**ENTRIES PROVIDED**
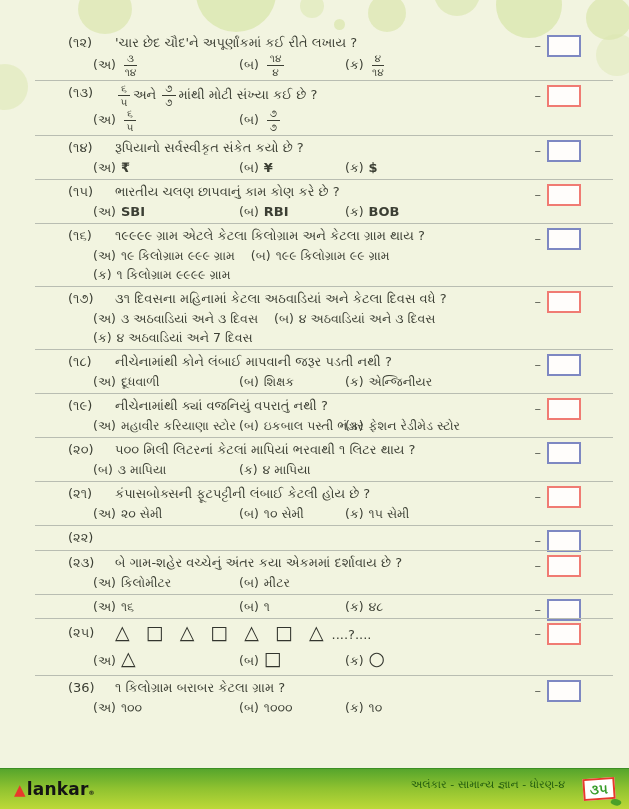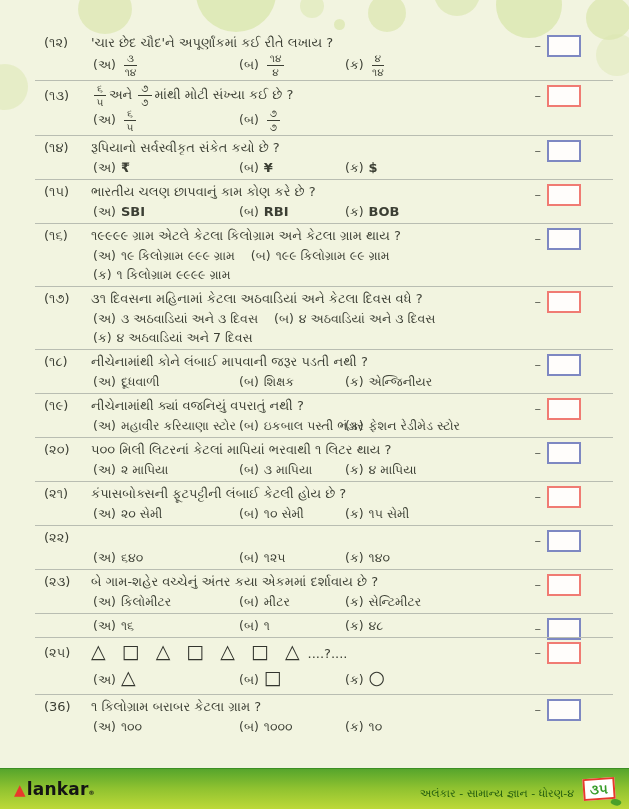--- a/index.html
+++ b/index.html
@@ -28,7 +28,7 @@
   .q-row + .q-row::before{
     content:"";position:absolute;left:35px;right:16px;top:0;height:1px;background:#b9bdb2;
   }
-  .q-head{display:flex;align-items:center;padding-left:44px;padding-right:104px;
+  .q-head{display:flex;align-items:flex-start;padding-left:68px;padding-right:104px;
           font-size:13px;line-height:20px}
   .q-num{width:47px;flex:none}
   .q-title{flex:1}

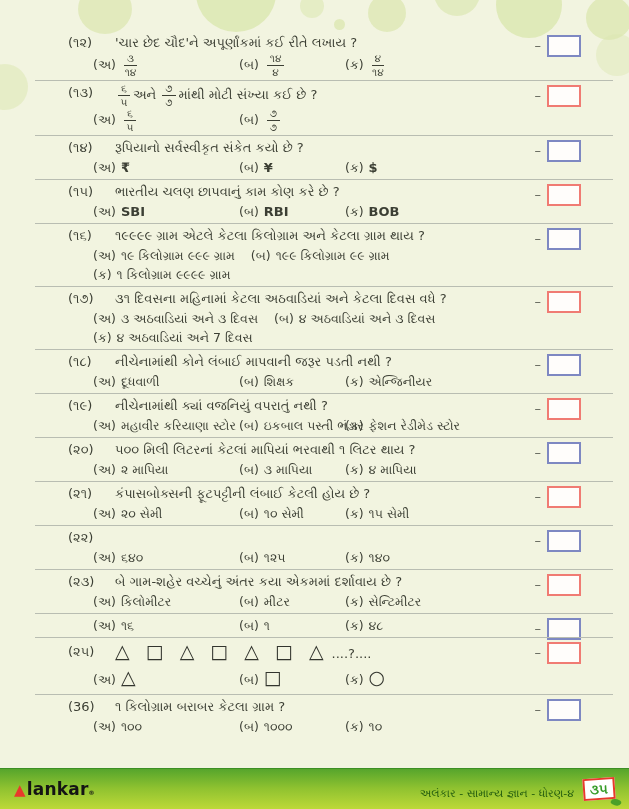--- a/index.html
+++ b/index.html
@@ -222,7 +222,6 @@
           <span class="box blue"></span>
         </span>
         <div class="q-opts cols">
-          <span class="opt"><span class="opt-label">(અ)</span><span class="t">૨ માપિયા</span></span>
           <span class="opt"><span class="opt-label">(બ)</span><span class="t">૩ માપિયા</span></span>
           <span class="opt"><span class="opt-label">(ક)</span><span class="t">૪ માપિયા</span></span>
         </div>

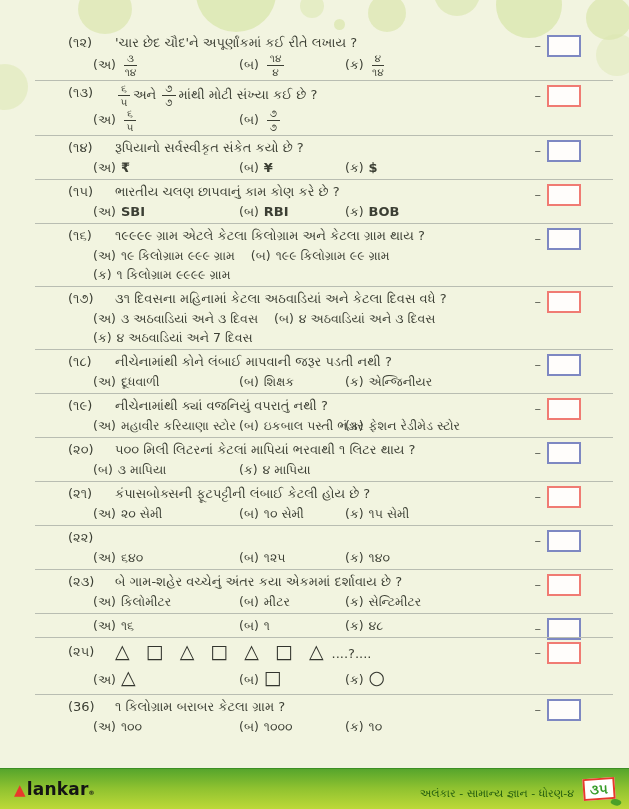--- a/index.html
+++ b/index.html
@@ -249,11 +249,6 @@
           <span class="dash">–</span>
           <span class="box blue"></span>
         </span>
-        <div class="q-opts cols">
-          <span class="opt"><span class="opt-label">(અ)</span><span class="t">૬૪૦</span></span>
-          <span class="opt"><span class="opt-label">(બ)</span><span class="t">૧૨૫</span></span>
-          <span class="opt"><span class="opt-label">(ક)</span><span class="t">૧૪૦</span></span>
-        </div>
       </div>
       <div class="q-row">
         <div class="q-head">

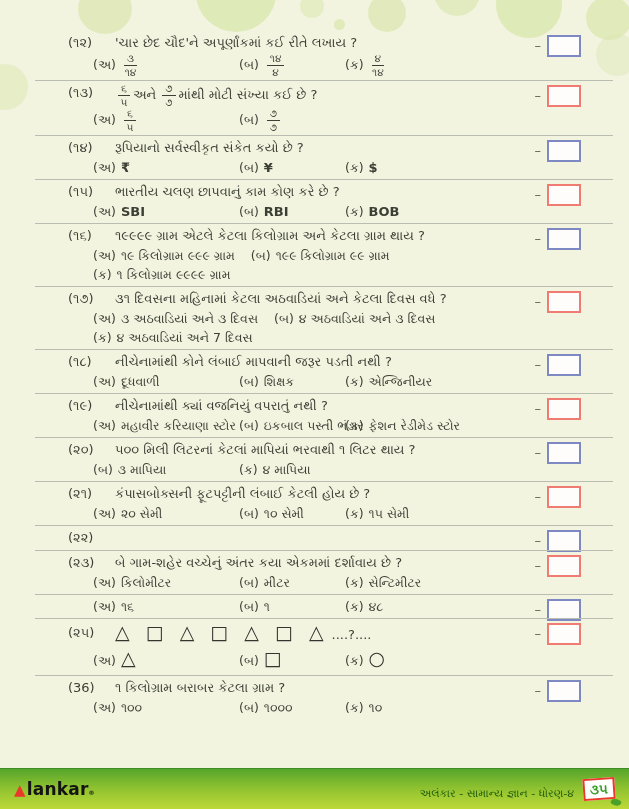--- a/index.html
+++ b/index.html
@@ -262,7 +262,6 @@
         <div class="q-opts cols">
           <span class="opt"><span class="opt-label">(અ)</span><span class="t">કિલોમીટર</span></span>
           <span class="opt"><span class="opt-label">(બ)</span><span class="t">મીટર</span></span>
-          <span class="opt"><span class="opt-label">(ક)</span><span class="t">સેન્ટિમીટર</span></span>
         </div>
       </div>
       <div class="q-row">

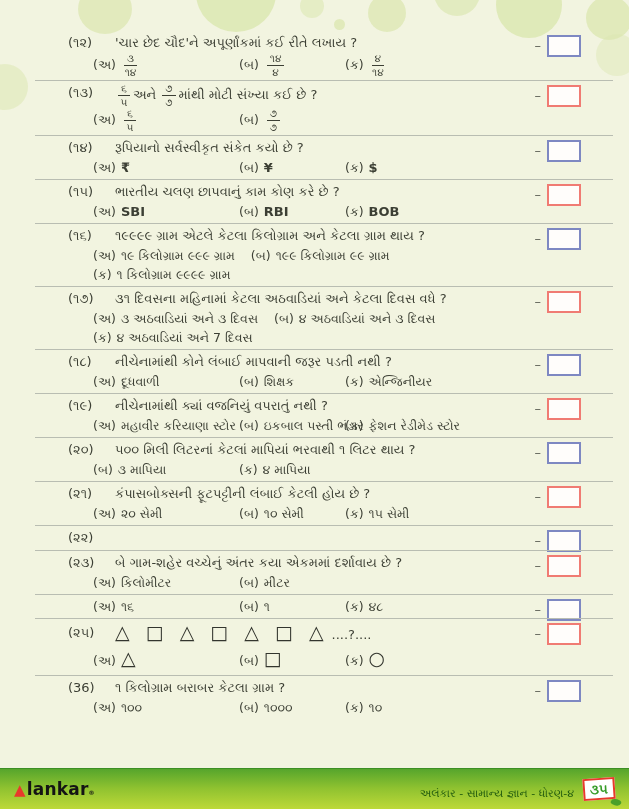--- a/index.html
+++ b/index.html
@@ -70,7 +70,7 @@
   .logo{font-weight:bold;font-size:17px;color:#141414;letter-spacing:.2px;display:flex;align-items:baseline}
   .logo .logo-tri{color:var(--logo-red,#e8392b);font-size:15px;margin-right:1px}
   .logo sup{font-size:6px;vertical-align:super}
-  .footer-right{display:flex;align-items:flex-end;gap:9px}
+  .footer-right{display:flex;align-items:flex-start;gap:18px}
   .series{color:#235c0e;font-size:11px}
   .page-box{
     position:relative;background:#fff;border:2px solid var(--logo-red,#e8392b);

**ASSIGNMENT**
What is needed is an exact copy of the entries, without any images.

**OUTPUT BELOW**
--- a/index.html
+++ b/index.html
@@ -28,7 +28,7 @@
   .q-row + .q-row::before{
     content:"";position:absolute;left:35px;right:16px;top:0;height:1px;background:#b9bdb2;
   }
-  .q-head{display:flex;align-items:center;padding-left:44px;padding-right:104px;
+  .q-head{display:flex;align-items:flex-start;padding-left:68px;padding-right:104px;
           font-size:13px;line-height:20px}
   .q-num{width:47px;flex:none}
   .q-title{flex:1}

--- a/index.html
+++ b/index.html
@@ -222,7 +222,6 @@
           <span class="box blue"></span>
         </span>
         <div class="q-opts cols">
-          <span class="opt"><span class="opt-label">(અ)</span><span class="t">૨ માપિયા</span></span>
           <span class="opt"><span class="opt-label">(બ)</span><span class="t">૩ માપિયા</span></span>
           <span class="opt"><span class="opt-label">(ક)</span><span class="t">૪ માપિયા</span></span>
         </div>

--- a/index.html
+++ b/index.html
@@ -249,11 +249,6 @@
           <span class="dash">–</span>
           <span class="box blue"></span>
         </span>
-        <div class="q-opts cols">
-          <span class="opt"><span class="opt-label">(અ)</span><span class="t">૬૪૦</span></span>
-          <span class="opt"><span class="opt-label">(બ)</span><span class="t">૧૨૫</span></span>
-          <span class="opt"><span class="opt-label">(ક)</span><span class="t">૧૪૦</span></span>
-        </div>
       </div>
       <div class="q-row">
         <div class="q-head">

--- a/index.html
+++ b/index.html
@@ -262,7 +262,6 @@
         <div class="q-opts cols">
           <span class="opt"><span class="opt-label">(અ)</span><span class="t">કિલોમીટર</span></span>
           <span class="opt"><span class="opt-label">(બ)</span><span class="t">મીટર</span></span>
-          <span class="opt"><span class="opt-label">(ક)</span><span class="t">સેન્ટિમીટર</span></span>
         </div>
       </div>
       <div class="q-row">

--- a/index.html
+++ b/index.html
@@ -70,7 +70,7 @@
   .logo{font-weight:bold;font-size:17px;color:#141414;letter-spacing:.2px;display:flex;align-items:baseline}
   .logo .logo-tri{color:var(--logo-red,#e8392b);font-size:15px;margin-right:1px}
   .logo sup{font-size:6px;vertical-align:super}
-  .footer-right{display:flex;align-items:flex-end;gap:9px}
+  .footer-right{display:flex;align-items:flex-start;gap:18px}
   .series{color:#235c0e;font-size:11px}
   .page-box{
     position:relative;background:#fff;border:2px solid var(--logo-red,#e8392b);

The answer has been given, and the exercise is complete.